The AUCs of radiomics model were 0.838 and 0.833 in the training and validation cohorts, respectively. The clinical-radiological model that employed three effective predictors (total bilirubin, tumor shape and encapsulation) had the AUCs of 0.744 and 0.757, respectively. The combined model integrated the radiomics score and clinical-radiological risk factors, presenting a preferable performance compared to the clinical-radiological model alone, with AUCs of 0.878 and 0.833, respectively. The predictive performance and ROC curves of the radiomics model, clinical-radiological model, and combined model were shown in Table 1 and Figure 1. A combined nomogram was built based on this final model, and achieved good clinical utility (Figure 2 and 3).

Discussion and Conclusion

We found that radiomics features derived from pretherapeutic contrast-enhanced MR images might be potential biomarkers of the response to TACE in patients with HCC. The combined model integrating the radiomics score with clinical-radiological factors demonstrates favorable performance, and the study presents a novel nomogram based on the combined model for the individualized and visualized prediction of therapeutic response of HCC patients undergoing TACE therapy. The proposed methodology could potentially recognize patients who would benefit from TACE, thereby further guide treatment planning.

Acknowledgements

None

References

[1] Villanueva A . Hepatocellular carcinoma. N Engl J Med. 2019; 380: 1450-1462.

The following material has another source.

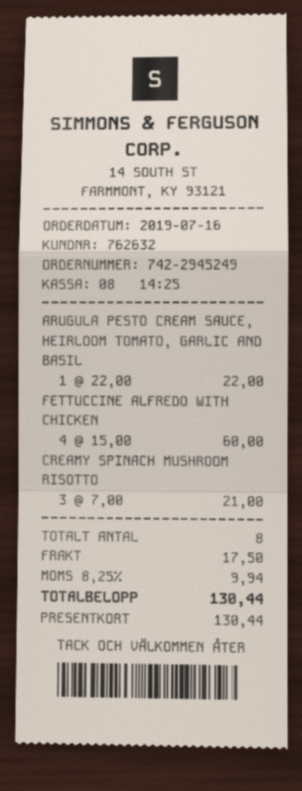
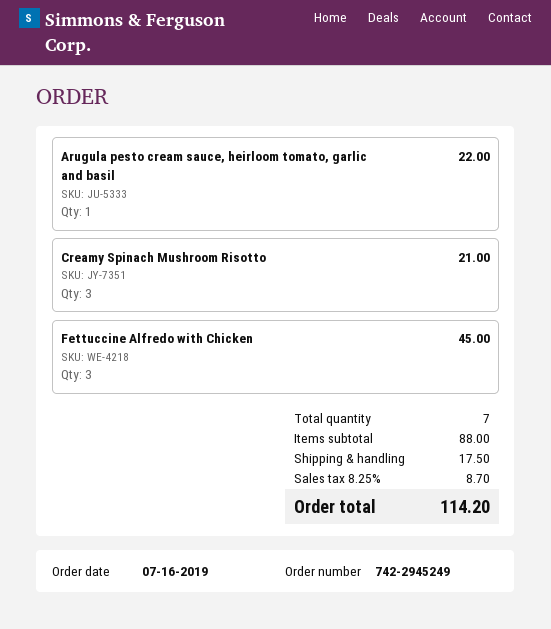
FETTUCCINE ALFREDO WITH CHICKEN: 4 for 60.00 -> 3 for 45.00
total quantity: 8 -> 7
tax: 8.25% = 9.94 -> 8.25% = 8.70
total: 130.44 -> 114.20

[2] Kumari R, Sahu MK, Tripathy A, et al. Hepatocellular carcinoma treatment: hurdles, advances and prospects. Hepat Oncol. 2018; 5(2): HEP08.

[3] Marrero JA, Kulik LM, Sirlin CB, et al. Diagnosis, staging and management of hepatocellular carcinoma: 2018 Practice Guidance by the American Association for the Study of Liver Diseases. Hepatology. 2018; 68(2): 723-750.

[4] Bell M, Turkbey EB, Escorcia FE. Radiomics, Radiogenomics, and Next-Generation Molecular Imaging to Augment Diagnosis of Hepatocellular Carcinoma. Cancer J. 2020; 26(2):108-115.

Figures

Table 1. Discriminative performance of different predictive models in the training and validation cohorts

Figure 1. ROC curves for the radiomics model, clinical-radiological model, and combined model in the training cohort (a) and validation cohort (b).

Figure 2. The combined nomogram incorporated total bilirubin (TBIL), tumor shape, tumor encapsulation, and the radiomics score.

Figure 3. Decision curve analysis for the radiomics model, clinical-radiological model, and combined model in the training cohort (a) and the validation cohort (b). The y-axis represents the net benefit, and the x-axis represents the threshold probability. The combined model obtained more benefit than either the treat-all-patients scheme (gray line) or the treat-none scheme (horizontal black line) across threshold probabilities ranged from 0.3 to 0.8 for predicting therapeutic response of HCC.